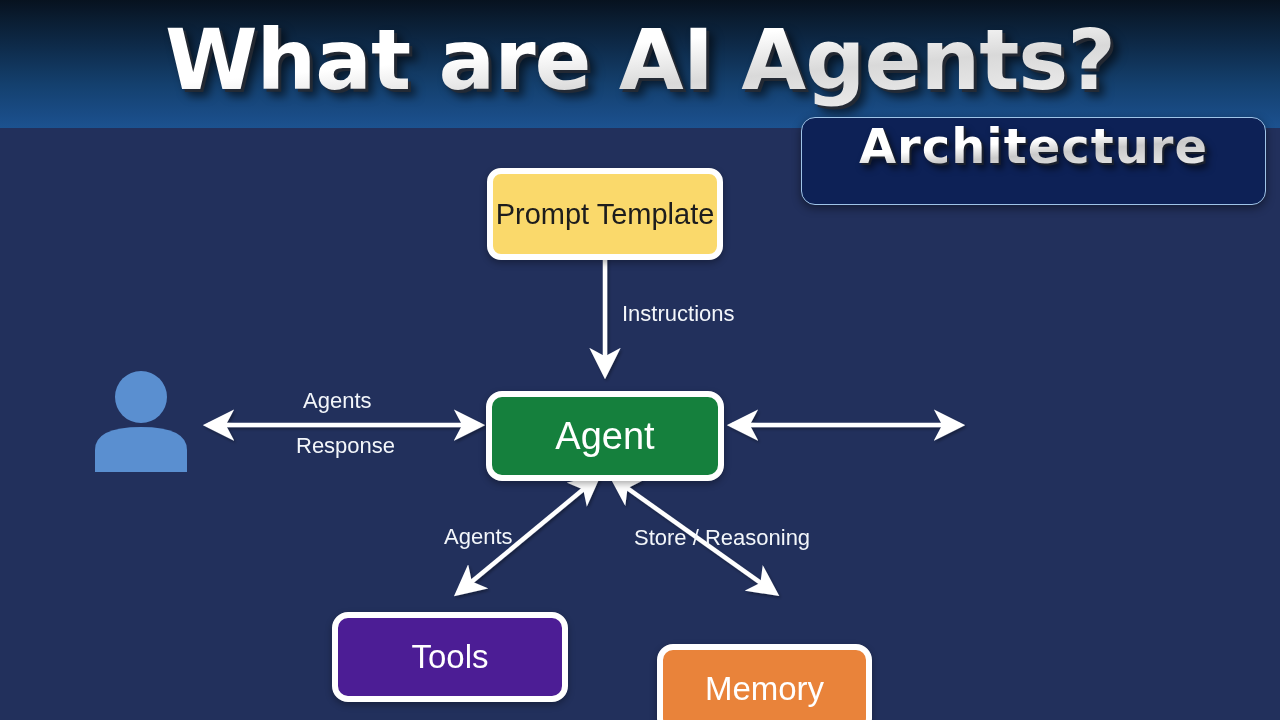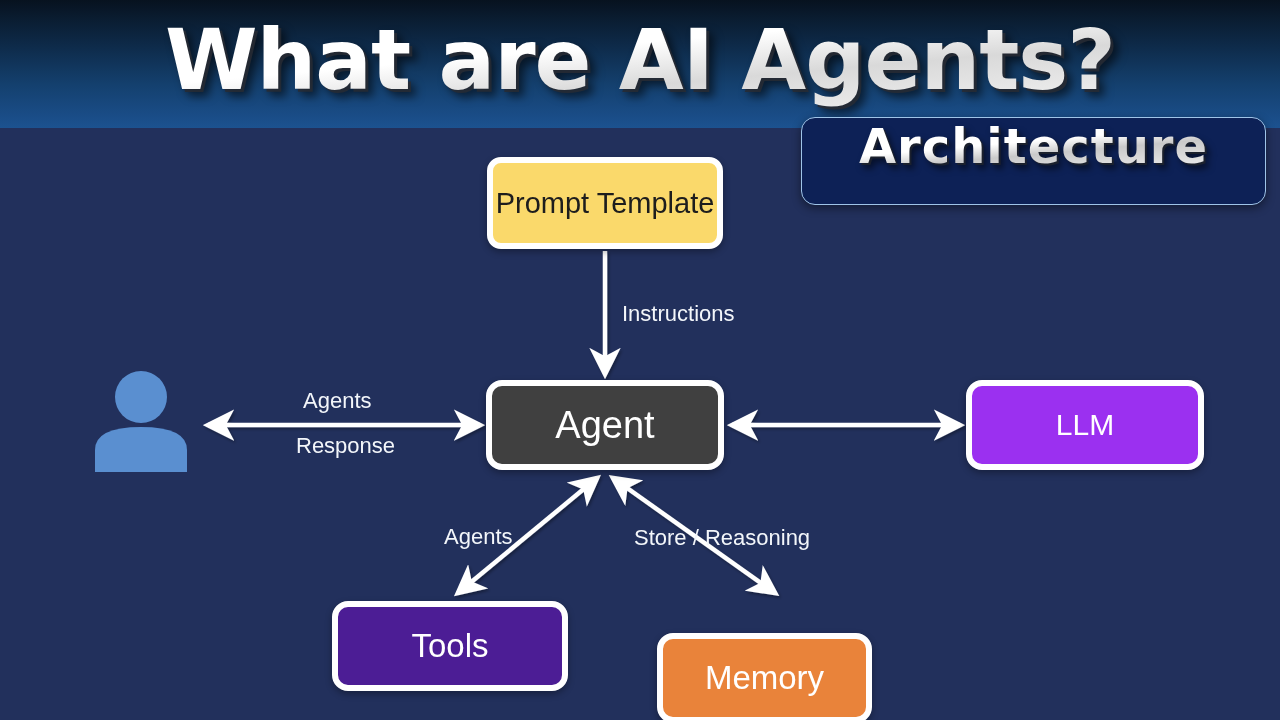--- a/index.html
+++ b/index.html
@@ -96,6 +96,7 @@
     align-items: center;
     justify-content: center;
     box-shadow: 0 3px 7px rgba(0,0,0,0.32);
+    margin-top: 11px;
   }
   .node-label {
     font-family: "Liberation Sans", sans-serif;

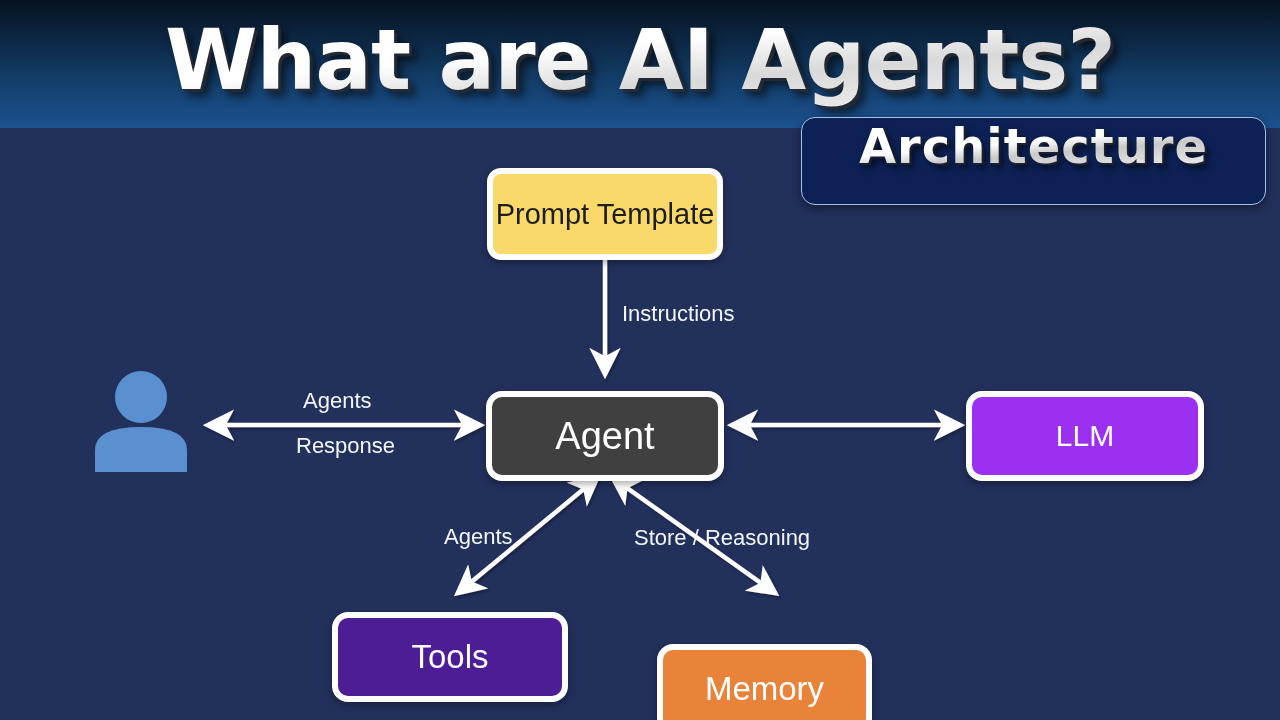--- a/index.html
+++ b/index.html
@@ -118,7 +118,7 @@
   #node-agent {
     left: 486px; top: 380px;
     width: 238px; height: 90px;
-    background: #404040;
+    background: #15803d;
   }
   #node-agent .node-label {
     color: #ffffff;

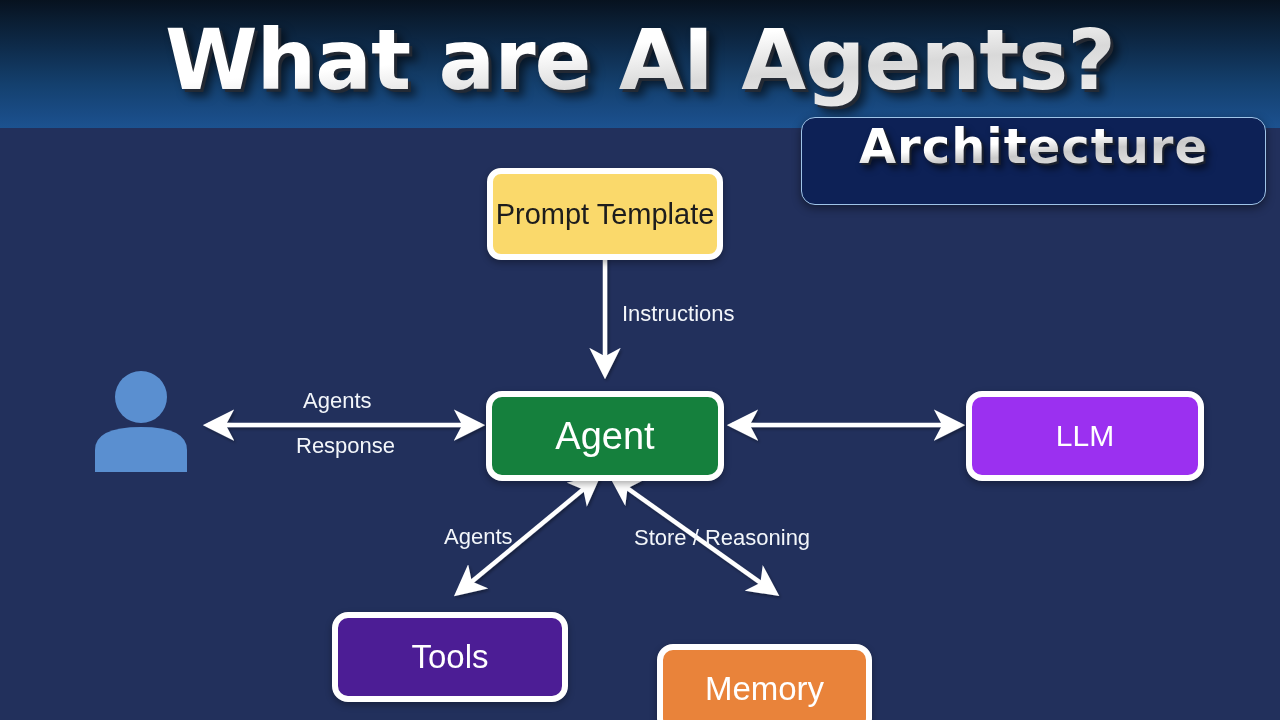--- a/index.html
+++ b/index.html
@@ -227,9 +227,6 @@
     <span class="node-label">Agent</span>
   </div>
 
-  <div class="node" id="node-llm">
-    <span class="node-label">LLM</span>
-  </div>
 
   <div class="node" id="node-tools">
     <span class="node-label">Tools</span>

• **EXERCISE INSTRUCTIONS**
Scan the material line by line and report each one that contains "class".

• **RESULT OF THE EXERCISE**
     <span class="node-label">Agent</span>
-  <div class="node" id="node-llm">
-    <span class="node-label">LLM</span>
   <div class="node" id="node-tools">
     <span class="node-label">Tools</span>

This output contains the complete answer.